The eternal boy, Ray Bradbury, is gone in his body. He already put his spirit on so many pages, speaking so truthfully to us, of the best we are, of our dreams, our hopes, and the worst we are as well -- our terrible fears and frailties. Those pages will live forever.
Mr. Electrico told him in a dream: "Live forever!" And indeed, the old magician was right.
This picture is as I remember him. It was so long ago, these horn-rimmed glasses were not "uncool." He was . . .
Mr. Electrico. He spoke at many schools and libraries over the years, and three times that I know of, at the A.K. Smiley Public Library in Redlands. It was there I heard him, and I think I was even a bit younger than the boy Ray Bradbury who heard the charge from Mr. Electrico and was touched by his sword in a dream, ordered to "Live forever!"

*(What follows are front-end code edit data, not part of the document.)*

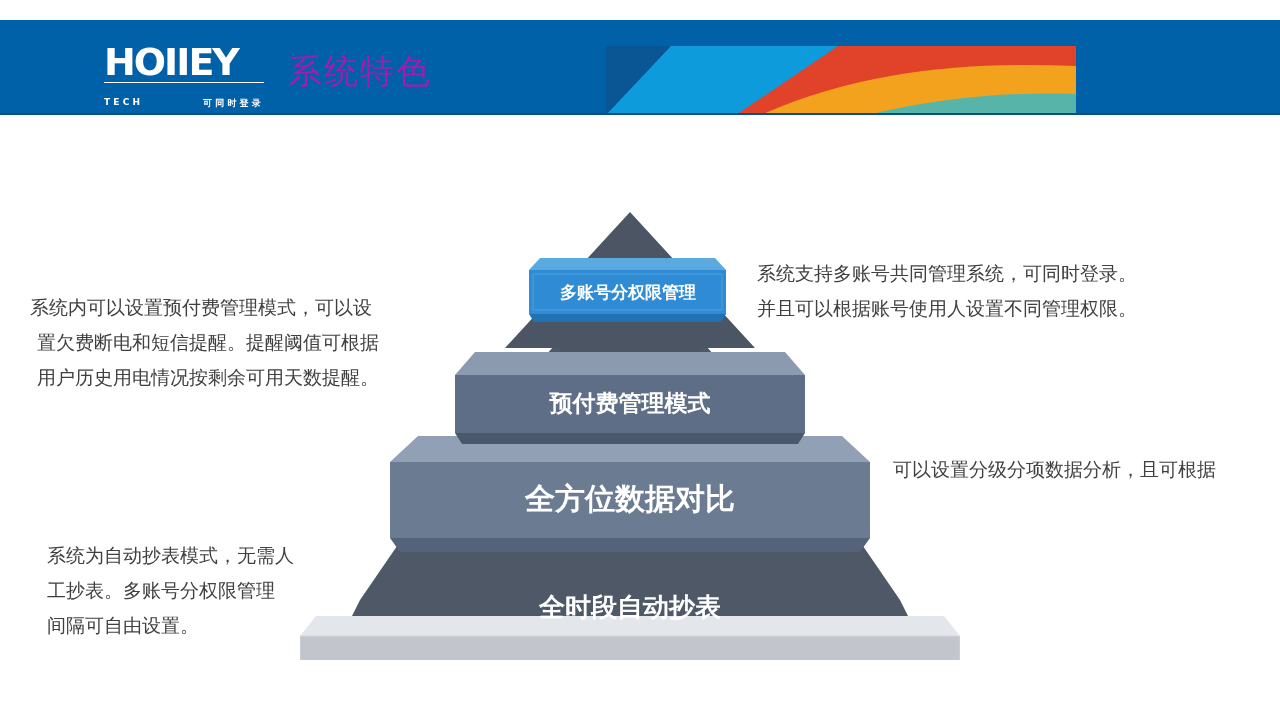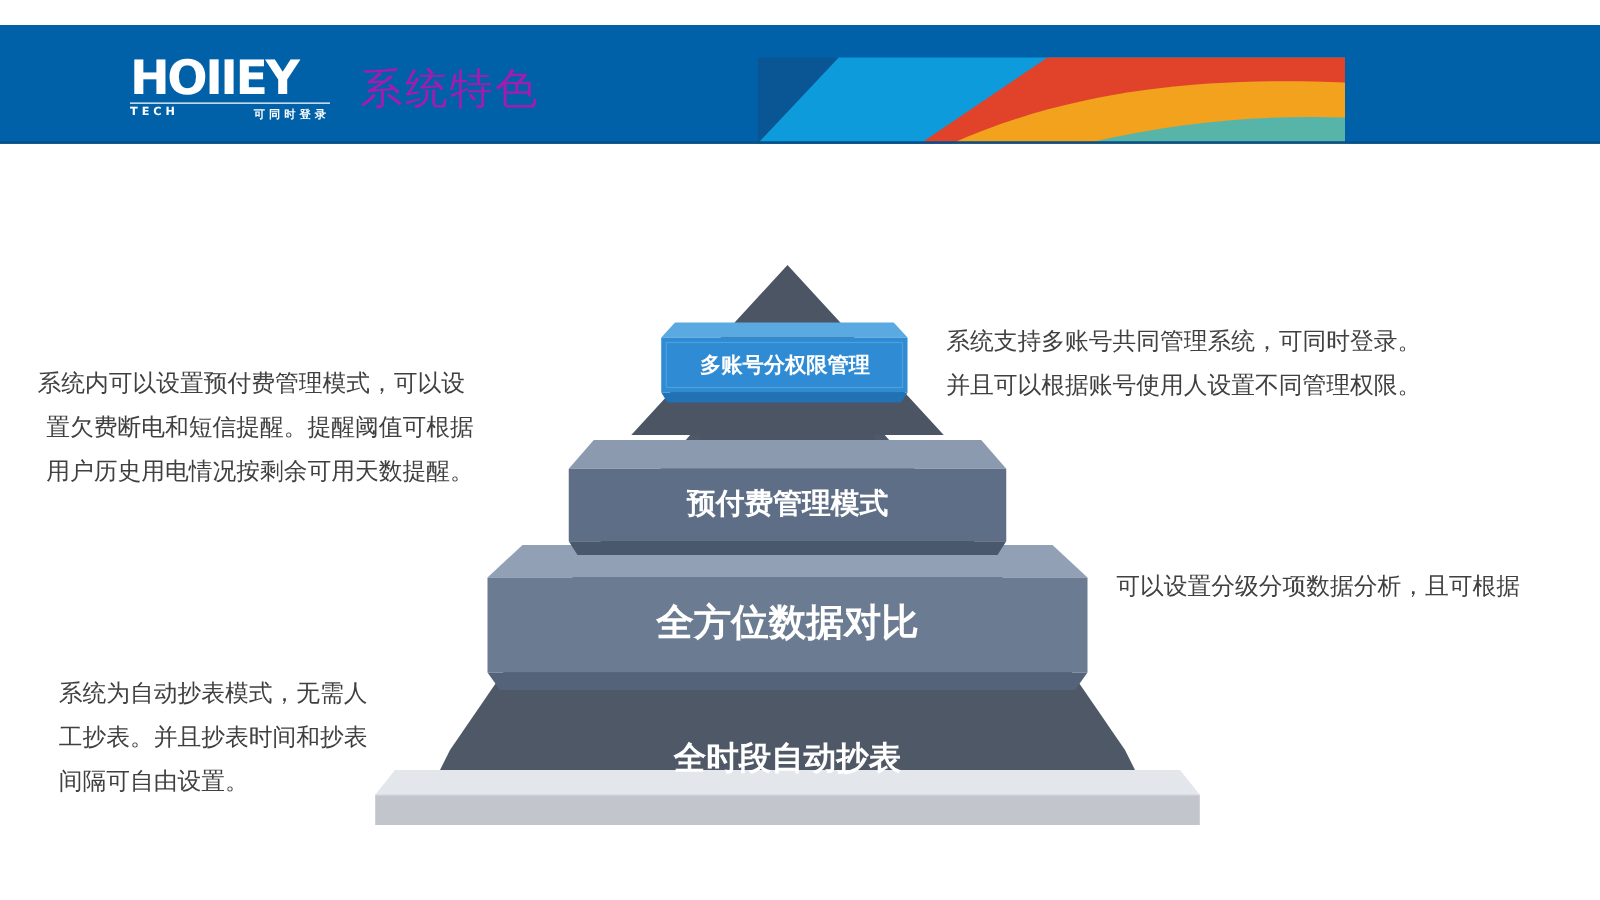--- a/index.html
+++ b/index.html
@@ -71,7 +71,7 @@
   .logo-sub {
     margin-top: 1px;
     border-top: 1px solid #ffffff;
-    padding-top: 2px;
+    padding-top: 14px;
     font-size: 9px;
     letter-spacing: 3.2px;
     color: #ffffff;

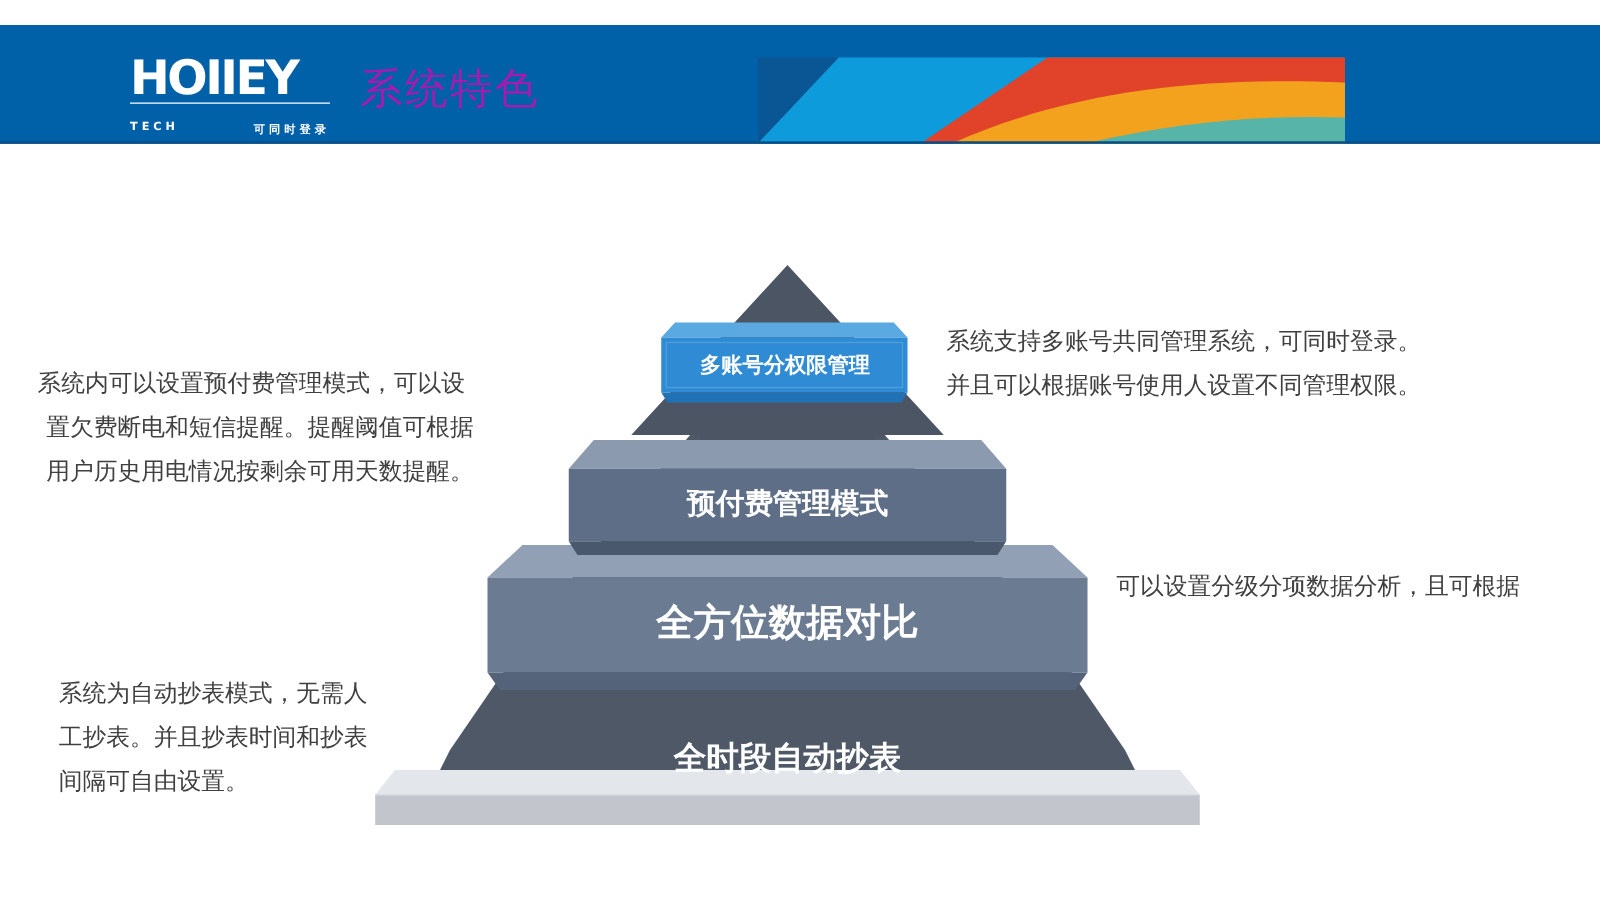--- a/index.html
+++ b/index.html
@@ -212,7 +212,7 @@
 
   <div class="callout" id="callout-meter">
     <span class="line">系统为自动抄表模式，无需人</span>
-    <span class="line">工抄表。并且抄表时间和抄表</span>
+    <span class="line">工抄表。多账号分权限管理</span>
     <span class="line">间隔可自由设置。</span>
   </div>
 

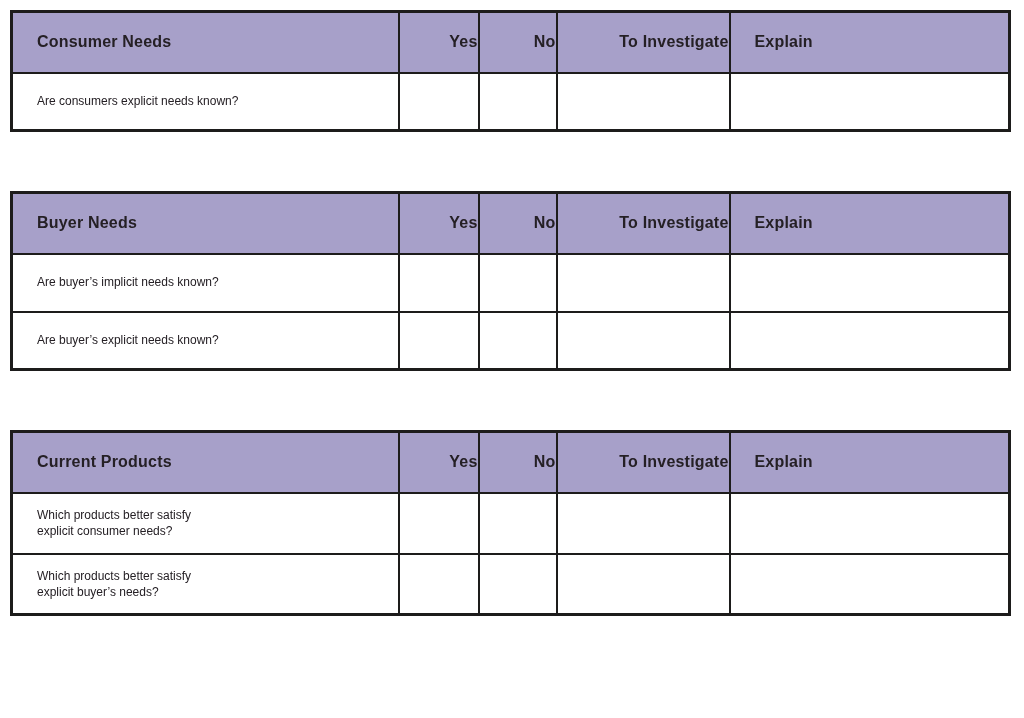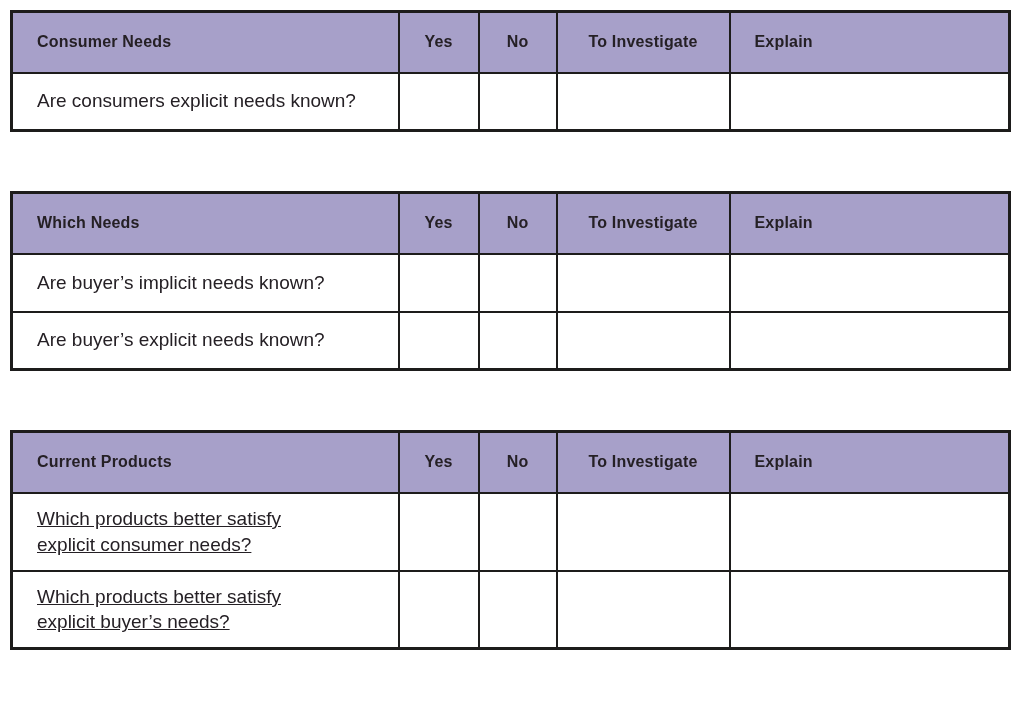--- a/index.html
+++ b/index.html
@@ -52,7 +52,7 @@
     padding-left: 24px;
     padding-right: 10px;
   }
-  th.center { text-align: center; }
+  th.center { text-align: right; }
   td.q {
     font-size: 19px;
     white-space: pre-line;

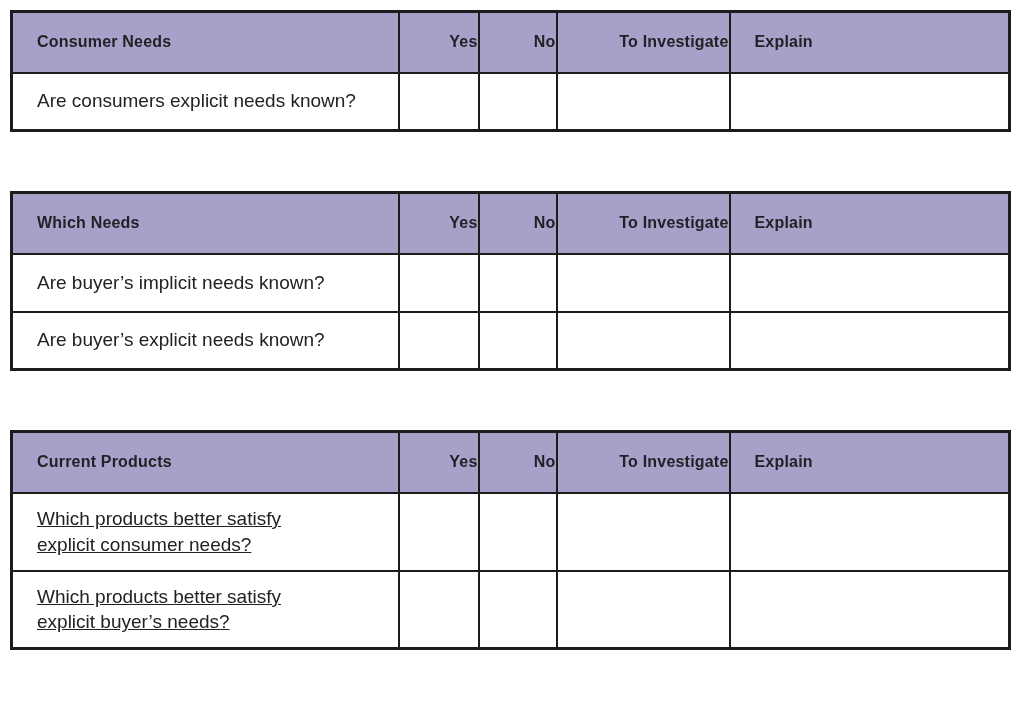--- a/index.html
+++ b/index.html
@@ -54,7 +54,7 @@
   }
   th.center { text-align: right; }
   td.q {
-    font-size: 19px;
+    font-size: 12px;
     white-space: pre-line;
     line-height: 1.35;
   }

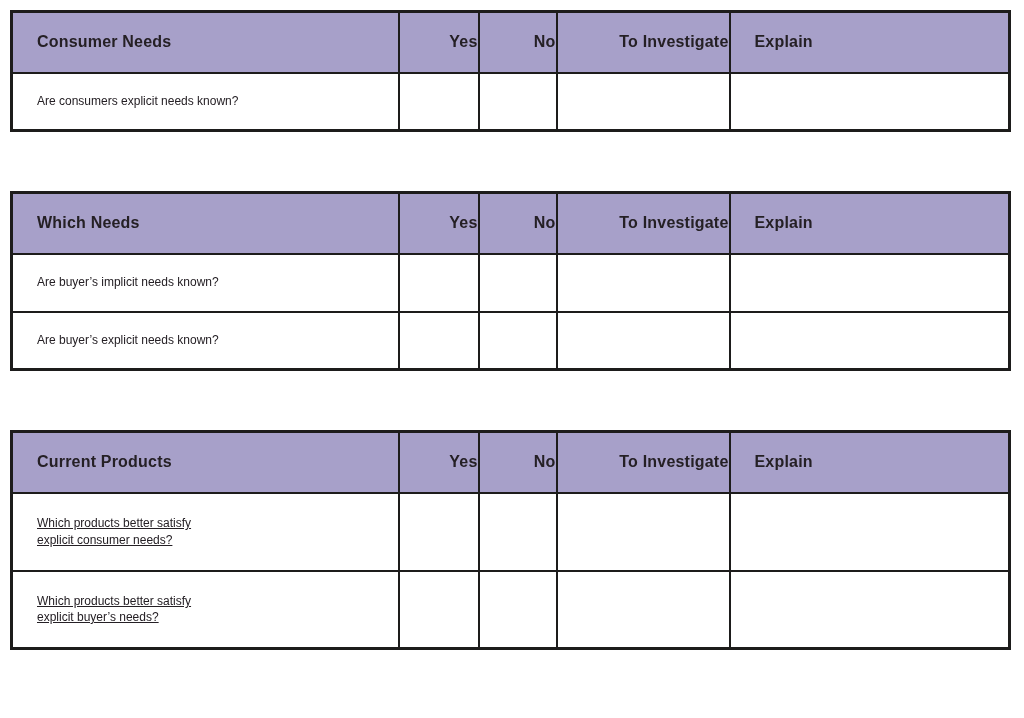--- a/index.html
+++ b/index.html
@@ -106,7 +106,7 @@
       </colgroup>
     <thead>
       <tr class="head-row">
-        <th class="left">Which Needs</th>
+        <th class="left">Buyer Needs</th>
         <th class="center">Yes</th>
         <th class="center">No</th>
         <th class="center">To Investigate</th>

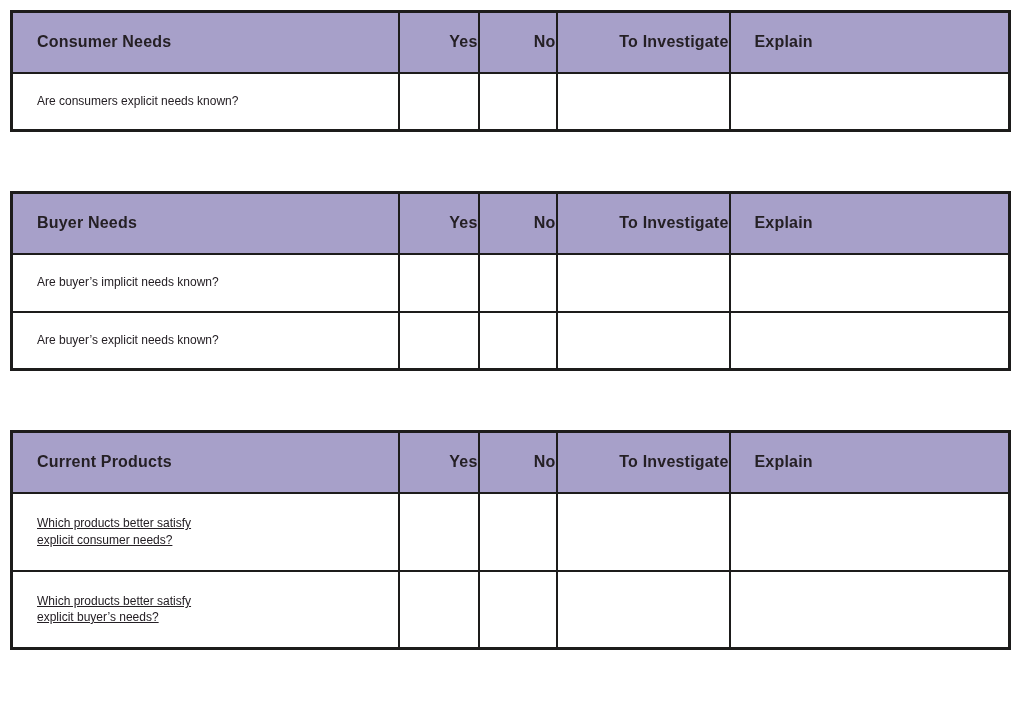--- a/index.html
+++ b/index.html
@@ -59,7 +59,7 @@
     line-height: 1.35;
   }
   .t-short tbody tr { height: 58px; }
-  .t-tall  tbody tr { height: 78px; text-decoration: underline; }
+  .t-tall  tbody tr { height: 61px; }
 </style>
 </head>
 <body>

People like me don't really think about living forever. But little girls like me could hear Ray Bradbury's eloquence, and could think, I think about magic and summer and dreams! I want to go to outer space! I could . . . I could . . . I could imagine things too.
Everything I've ever written is because of Ray Bradbury. Because I heard him speak at the Redlands library, three times. I had already decided at age 6 to "be a writer." Ray Bradbury was the first real writer I ever saw in person. I shall never know a better one.
And then, of course, the stories. Those strange, disaffected men on Mars. The eldritch Martians! Books, burned, and heroes saving them. What sort of terrible people would burn books? The worst.
And the Illustrated Man. The circus. The smell of summer, and Douglas and magic and wonder . . . and that strange, lonely creature who fell in love with the fog horn - the Beast From 20,000 Fathoms.
Today I learned: Douglas was his middle name. Well, I knew Douglas was Ray all along, even as a girl reading the stories.
As Ben Jonson wrote in eulogy to Shakespeare, whom he knew well as a man:
Thou art alive still, while thy Booke doth live,
And we have wits to read, and praise to give.
It appears to be my imagination that gave Jonson the line that Shakespeare was "the most human of the great writers." Which is to say, the greatest writer of them all.
As we have grown, as our minds and imaginations have grown, so too has what it means - to be human. Oh, Waukegan, what you gave the world will live forever.
In no other way have people grown so much since Shakespeare's day as in the capacity to dream, and capacity to make real that which we dream.
So, Ray Bradbury, greatest of dreamers and great poet, and shining spirit, I say farewell to your earthly body, but must never have to say farewell to your dreams nor mine. Nor shall anyone, so long as words be writ and words be read, until the end of days.
* * * *
I hope this solves the disagreement with Russians as to "Which language is better?" So long as words be writ and words be read, in endless summer to the end of days.
* * * *
He was ice cream made with fresh cream, sugar and a vanilla bean, smooth and sleek and sweet on our tongues. He was a strong brown hand on our freckled arm: I am your friend! He was running across a field of grass forever under the summer sun. He was what we all believed when we were young and strong and loved the world. He was ever and all summer in a single day. He was Ray.